Après avoir fait la vaisselle et cuit les légumes pour le dîner des adultes, j’allai chercher le livre et relus « L’office des morts ». Il y avait des passages macabres qui me rappelèrent « Les enfants d’Héraclès » et « La colline Crèvecœur ». Des lames coupaient la chair, des os se brisaient en morceaux. Il y avait un passage particulièrement dégoûtant, à propos d’un cœur sanguinolent. J’essayai de comprendre ce que l’ange voulait que le poète fasse de tout cela lorsque M. Treevor entra dans la cuisine d’un pas chancelant.
— Est-ce que je suis Francis Youlgreave ? demanda-t-il.
— Non. Vous êtes John Treevor, répondis-je.
— Vous en êtes sûre ?
— Absolument certaine.
— J’ai seulement cru que quelqu’un disait que j’étais Francis Youlgreave. Mais si vous êtes sûre que ce n’est pas moi, je dois être John, après tout.
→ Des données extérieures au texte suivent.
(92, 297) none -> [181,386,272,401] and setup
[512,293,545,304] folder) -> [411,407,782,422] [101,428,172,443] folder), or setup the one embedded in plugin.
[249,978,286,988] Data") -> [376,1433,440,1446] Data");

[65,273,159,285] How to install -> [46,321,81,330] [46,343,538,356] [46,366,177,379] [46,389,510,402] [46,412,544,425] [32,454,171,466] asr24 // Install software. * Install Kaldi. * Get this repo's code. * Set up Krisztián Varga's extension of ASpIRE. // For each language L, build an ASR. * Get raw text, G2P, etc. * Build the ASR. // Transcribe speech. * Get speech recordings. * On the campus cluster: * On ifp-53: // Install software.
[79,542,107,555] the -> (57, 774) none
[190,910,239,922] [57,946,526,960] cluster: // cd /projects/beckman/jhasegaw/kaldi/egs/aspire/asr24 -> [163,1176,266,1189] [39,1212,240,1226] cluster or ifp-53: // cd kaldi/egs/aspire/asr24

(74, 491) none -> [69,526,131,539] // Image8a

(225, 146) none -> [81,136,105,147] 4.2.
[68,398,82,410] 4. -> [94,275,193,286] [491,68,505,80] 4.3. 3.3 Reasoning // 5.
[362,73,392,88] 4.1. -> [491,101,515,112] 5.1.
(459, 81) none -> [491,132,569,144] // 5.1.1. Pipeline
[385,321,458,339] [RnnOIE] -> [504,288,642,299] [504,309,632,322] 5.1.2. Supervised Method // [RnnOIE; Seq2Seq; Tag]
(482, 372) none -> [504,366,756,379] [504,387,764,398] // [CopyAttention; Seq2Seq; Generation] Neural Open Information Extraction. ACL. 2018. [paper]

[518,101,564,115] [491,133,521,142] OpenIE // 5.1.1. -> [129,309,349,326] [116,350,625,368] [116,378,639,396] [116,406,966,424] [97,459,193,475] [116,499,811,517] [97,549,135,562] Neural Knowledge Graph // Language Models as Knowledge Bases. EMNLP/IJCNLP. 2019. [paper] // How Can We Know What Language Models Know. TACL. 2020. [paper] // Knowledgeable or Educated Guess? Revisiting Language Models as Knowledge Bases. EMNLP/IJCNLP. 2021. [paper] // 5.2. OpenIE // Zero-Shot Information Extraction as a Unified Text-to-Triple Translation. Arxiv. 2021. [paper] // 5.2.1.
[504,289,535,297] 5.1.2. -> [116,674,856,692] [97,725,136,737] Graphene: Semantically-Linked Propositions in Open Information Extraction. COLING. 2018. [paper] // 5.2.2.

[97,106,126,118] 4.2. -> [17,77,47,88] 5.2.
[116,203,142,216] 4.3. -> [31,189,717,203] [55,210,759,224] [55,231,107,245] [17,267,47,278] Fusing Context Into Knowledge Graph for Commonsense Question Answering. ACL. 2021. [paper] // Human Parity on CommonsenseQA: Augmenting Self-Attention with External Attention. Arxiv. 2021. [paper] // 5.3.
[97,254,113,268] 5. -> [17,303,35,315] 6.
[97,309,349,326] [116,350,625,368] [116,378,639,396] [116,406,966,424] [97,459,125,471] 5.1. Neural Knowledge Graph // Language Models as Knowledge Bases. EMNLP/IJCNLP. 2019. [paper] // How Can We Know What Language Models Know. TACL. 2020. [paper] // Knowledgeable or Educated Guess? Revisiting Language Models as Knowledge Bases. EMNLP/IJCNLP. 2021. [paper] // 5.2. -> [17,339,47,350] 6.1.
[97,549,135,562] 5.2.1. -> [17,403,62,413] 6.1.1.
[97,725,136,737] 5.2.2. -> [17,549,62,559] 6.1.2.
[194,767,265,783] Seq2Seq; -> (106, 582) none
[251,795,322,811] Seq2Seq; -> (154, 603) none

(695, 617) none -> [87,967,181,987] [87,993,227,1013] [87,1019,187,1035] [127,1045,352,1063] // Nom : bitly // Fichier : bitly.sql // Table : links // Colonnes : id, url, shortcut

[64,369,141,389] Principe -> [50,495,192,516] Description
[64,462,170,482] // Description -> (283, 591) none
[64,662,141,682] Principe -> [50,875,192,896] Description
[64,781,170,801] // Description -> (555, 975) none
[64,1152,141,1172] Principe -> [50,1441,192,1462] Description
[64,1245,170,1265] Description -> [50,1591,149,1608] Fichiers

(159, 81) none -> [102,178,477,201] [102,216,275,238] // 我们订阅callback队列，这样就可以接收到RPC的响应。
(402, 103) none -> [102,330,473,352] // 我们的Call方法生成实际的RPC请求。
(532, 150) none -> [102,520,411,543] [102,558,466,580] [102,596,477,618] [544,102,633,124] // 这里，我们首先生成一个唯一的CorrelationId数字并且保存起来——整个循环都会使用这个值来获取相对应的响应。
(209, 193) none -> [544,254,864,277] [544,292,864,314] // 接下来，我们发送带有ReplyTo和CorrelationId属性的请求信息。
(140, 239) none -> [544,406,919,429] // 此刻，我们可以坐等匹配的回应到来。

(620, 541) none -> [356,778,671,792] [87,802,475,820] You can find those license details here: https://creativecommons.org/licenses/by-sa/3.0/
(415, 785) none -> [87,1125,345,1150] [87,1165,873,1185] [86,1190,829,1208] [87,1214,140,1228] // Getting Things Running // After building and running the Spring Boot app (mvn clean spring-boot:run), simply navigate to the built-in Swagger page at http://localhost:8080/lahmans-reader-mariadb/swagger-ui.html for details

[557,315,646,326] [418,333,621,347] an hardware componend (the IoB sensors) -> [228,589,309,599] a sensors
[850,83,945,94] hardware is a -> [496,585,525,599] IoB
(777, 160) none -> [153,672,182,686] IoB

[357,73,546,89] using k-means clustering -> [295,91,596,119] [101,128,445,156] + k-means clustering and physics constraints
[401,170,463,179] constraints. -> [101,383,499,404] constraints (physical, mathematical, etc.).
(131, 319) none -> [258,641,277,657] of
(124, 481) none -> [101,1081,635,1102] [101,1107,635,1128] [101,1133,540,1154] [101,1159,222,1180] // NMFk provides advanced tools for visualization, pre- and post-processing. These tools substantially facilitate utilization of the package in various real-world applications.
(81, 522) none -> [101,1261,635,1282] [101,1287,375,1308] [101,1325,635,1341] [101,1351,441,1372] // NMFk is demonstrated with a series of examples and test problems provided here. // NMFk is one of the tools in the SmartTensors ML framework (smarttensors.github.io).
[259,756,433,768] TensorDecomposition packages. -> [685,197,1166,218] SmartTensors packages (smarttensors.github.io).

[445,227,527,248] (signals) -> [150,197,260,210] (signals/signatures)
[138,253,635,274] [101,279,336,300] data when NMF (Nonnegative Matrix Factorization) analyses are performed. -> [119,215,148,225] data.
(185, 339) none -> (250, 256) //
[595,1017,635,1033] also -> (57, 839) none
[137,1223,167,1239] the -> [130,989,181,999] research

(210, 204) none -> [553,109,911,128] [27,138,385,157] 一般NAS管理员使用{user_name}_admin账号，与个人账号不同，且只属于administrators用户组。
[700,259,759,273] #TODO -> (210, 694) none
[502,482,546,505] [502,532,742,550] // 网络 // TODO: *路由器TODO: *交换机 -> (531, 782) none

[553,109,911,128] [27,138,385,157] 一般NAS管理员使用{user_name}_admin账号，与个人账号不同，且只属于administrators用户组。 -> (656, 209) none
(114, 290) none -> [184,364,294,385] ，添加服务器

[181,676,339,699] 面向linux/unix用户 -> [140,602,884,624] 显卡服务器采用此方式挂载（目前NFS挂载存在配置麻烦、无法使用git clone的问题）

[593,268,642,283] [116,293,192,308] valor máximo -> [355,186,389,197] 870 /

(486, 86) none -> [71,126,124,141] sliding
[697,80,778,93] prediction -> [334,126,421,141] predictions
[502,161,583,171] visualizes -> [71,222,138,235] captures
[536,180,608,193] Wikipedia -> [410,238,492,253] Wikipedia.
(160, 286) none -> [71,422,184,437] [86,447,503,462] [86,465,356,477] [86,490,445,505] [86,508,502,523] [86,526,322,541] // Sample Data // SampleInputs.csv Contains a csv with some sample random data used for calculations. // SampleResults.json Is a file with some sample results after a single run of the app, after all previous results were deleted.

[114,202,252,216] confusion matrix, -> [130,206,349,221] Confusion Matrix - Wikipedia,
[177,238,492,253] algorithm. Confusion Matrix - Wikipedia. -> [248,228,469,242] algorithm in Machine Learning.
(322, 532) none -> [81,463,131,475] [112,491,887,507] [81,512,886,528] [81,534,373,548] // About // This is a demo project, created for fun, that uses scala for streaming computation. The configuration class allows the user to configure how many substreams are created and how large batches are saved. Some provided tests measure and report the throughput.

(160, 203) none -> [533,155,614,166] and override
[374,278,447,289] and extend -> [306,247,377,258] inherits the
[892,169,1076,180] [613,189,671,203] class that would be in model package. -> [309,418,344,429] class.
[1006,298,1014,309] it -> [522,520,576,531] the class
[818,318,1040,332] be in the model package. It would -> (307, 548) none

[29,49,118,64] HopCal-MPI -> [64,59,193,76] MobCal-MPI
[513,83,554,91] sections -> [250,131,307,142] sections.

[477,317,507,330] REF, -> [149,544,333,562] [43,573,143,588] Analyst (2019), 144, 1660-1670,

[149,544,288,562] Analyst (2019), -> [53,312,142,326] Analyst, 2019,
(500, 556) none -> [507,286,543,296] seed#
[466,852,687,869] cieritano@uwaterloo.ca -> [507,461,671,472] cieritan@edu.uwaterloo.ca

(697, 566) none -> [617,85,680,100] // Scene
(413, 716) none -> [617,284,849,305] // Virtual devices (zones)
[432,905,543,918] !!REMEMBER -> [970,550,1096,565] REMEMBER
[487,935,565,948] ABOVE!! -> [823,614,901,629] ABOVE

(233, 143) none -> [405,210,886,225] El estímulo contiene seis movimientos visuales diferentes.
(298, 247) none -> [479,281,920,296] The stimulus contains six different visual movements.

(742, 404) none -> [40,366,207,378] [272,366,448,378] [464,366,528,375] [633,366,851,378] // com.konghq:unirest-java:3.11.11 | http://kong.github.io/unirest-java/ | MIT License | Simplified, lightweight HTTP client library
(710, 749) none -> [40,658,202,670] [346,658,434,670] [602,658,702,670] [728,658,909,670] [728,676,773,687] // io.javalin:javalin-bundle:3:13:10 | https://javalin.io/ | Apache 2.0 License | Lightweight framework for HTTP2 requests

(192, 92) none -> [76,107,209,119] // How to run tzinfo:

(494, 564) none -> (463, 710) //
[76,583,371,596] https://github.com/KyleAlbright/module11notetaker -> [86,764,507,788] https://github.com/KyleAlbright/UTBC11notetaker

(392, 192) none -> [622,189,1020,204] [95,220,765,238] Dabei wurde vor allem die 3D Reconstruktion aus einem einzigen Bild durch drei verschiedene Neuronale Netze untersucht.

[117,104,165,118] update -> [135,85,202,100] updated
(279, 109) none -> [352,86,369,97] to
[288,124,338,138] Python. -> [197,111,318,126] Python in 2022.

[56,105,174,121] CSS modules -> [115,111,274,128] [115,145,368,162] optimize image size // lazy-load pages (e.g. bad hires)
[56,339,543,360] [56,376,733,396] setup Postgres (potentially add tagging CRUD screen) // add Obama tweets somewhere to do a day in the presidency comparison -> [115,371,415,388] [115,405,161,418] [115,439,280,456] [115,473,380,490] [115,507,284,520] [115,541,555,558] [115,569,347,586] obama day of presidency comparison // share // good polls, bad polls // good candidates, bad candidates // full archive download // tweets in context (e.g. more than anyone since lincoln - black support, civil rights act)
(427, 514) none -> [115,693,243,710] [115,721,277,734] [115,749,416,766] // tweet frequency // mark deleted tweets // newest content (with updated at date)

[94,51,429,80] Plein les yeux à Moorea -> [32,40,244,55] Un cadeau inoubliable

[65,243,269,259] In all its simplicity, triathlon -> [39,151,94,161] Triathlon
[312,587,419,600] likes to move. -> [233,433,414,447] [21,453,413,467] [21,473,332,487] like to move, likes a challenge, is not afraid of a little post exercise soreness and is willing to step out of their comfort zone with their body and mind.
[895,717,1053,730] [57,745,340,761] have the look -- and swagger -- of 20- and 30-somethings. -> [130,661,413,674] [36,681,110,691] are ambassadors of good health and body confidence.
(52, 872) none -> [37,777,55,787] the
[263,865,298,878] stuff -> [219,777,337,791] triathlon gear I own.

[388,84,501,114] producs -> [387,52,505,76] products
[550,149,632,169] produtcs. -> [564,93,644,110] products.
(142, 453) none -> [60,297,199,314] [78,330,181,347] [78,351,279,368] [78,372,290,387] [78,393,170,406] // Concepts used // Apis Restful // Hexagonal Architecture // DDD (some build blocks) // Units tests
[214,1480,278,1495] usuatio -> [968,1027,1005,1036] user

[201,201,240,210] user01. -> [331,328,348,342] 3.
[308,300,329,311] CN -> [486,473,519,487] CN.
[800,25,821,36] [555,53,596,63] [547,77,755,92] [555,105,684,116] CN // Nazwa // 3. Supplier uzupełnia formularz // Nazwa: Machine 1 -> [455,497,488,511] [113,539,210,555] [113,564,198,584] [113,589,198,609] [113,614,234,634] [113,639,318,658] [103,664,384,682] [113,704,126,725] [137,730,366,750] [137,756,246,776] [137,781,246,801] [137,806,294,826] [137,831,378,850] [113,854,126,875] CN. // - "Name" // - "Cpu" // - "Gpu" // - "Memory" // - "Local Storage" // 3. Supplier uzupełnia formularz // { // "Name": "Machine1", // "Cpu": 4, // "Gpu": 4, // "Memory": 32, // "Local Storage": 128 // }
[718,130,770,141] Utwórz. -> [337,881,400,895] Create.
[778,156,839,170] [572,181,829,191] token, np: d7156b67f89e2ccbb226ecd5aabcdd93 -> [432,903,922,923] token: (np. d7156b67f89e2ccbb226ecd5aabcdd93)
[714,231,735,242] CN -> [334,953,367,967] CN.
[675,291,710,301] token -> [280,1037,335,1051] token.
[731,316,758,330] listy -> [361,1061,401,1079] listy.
— Qui a dit que vous étiez Francis Youlgreave ?
— Quelqu’un que j’ai vu ce matin quand je suis sorti.
— A la Maison du chapitre, vous voulez dire ?
— Oui. C’était un petit monsieur, près du zob.
— Du quoi ?
— Vous savez, cette chose qui ressemble un peu à un zizi quand il est gros. (Il me regarda, l’air soudain épouvanté.) Oh, je n’aurais pas dû dire ça, n’est-ce pas ?
— Ce n’est pas grave, ne vous inquiétez pas. Ce dont il faut vous souvenir, c’est que vous êtes John Treevor.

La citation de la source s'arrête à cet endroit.